* _Task prompt_
Lines from the listing that hold the string "results" are what you should return.

* _Stored data_
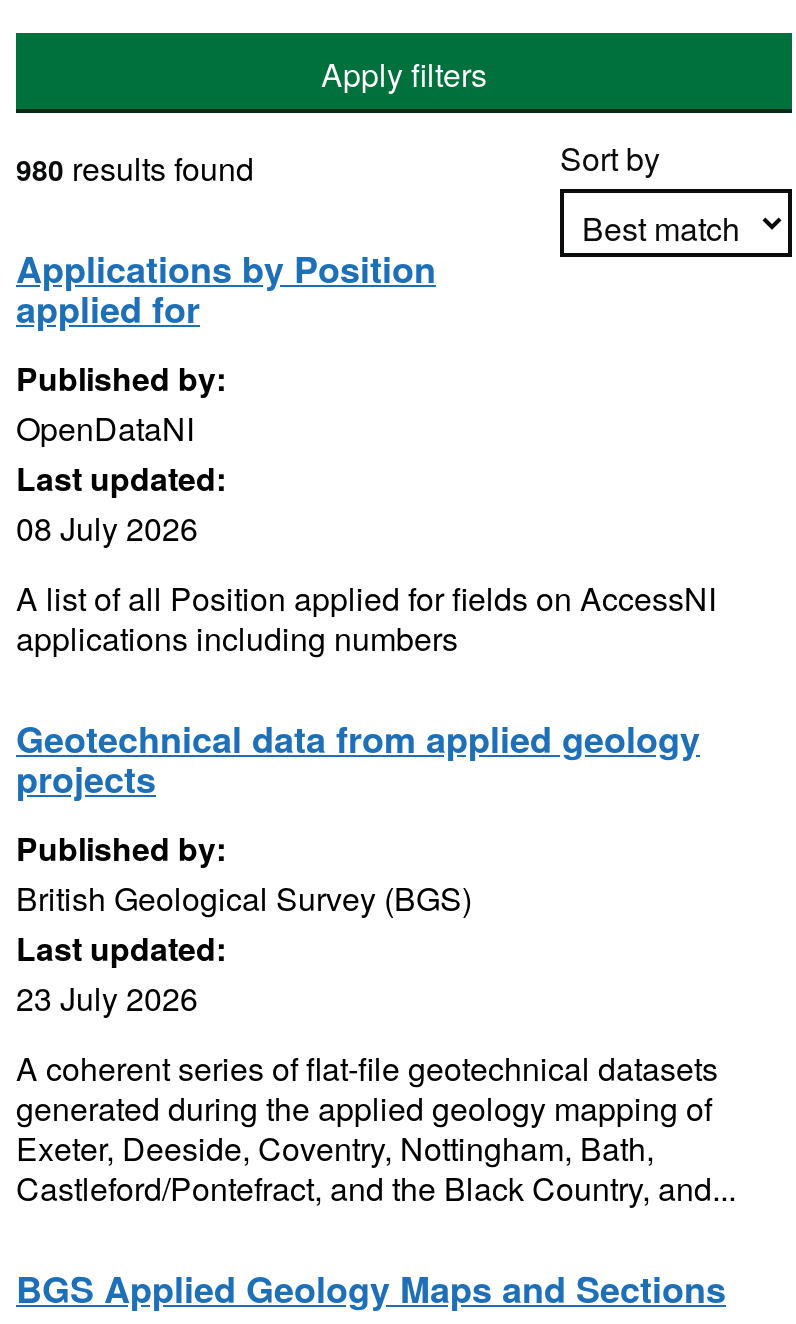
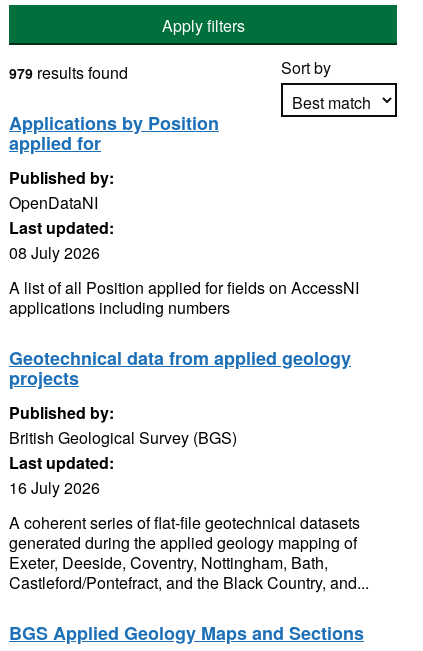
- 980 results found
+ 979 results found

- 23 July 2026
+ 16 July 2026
...
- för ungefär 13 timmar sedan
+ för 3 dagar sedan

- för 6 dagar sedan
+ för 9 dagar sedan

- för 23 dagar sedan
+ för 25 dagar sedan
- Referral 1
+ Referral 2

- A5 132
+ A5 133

* _Reply to the task_
- 980 results found
+ 979 results found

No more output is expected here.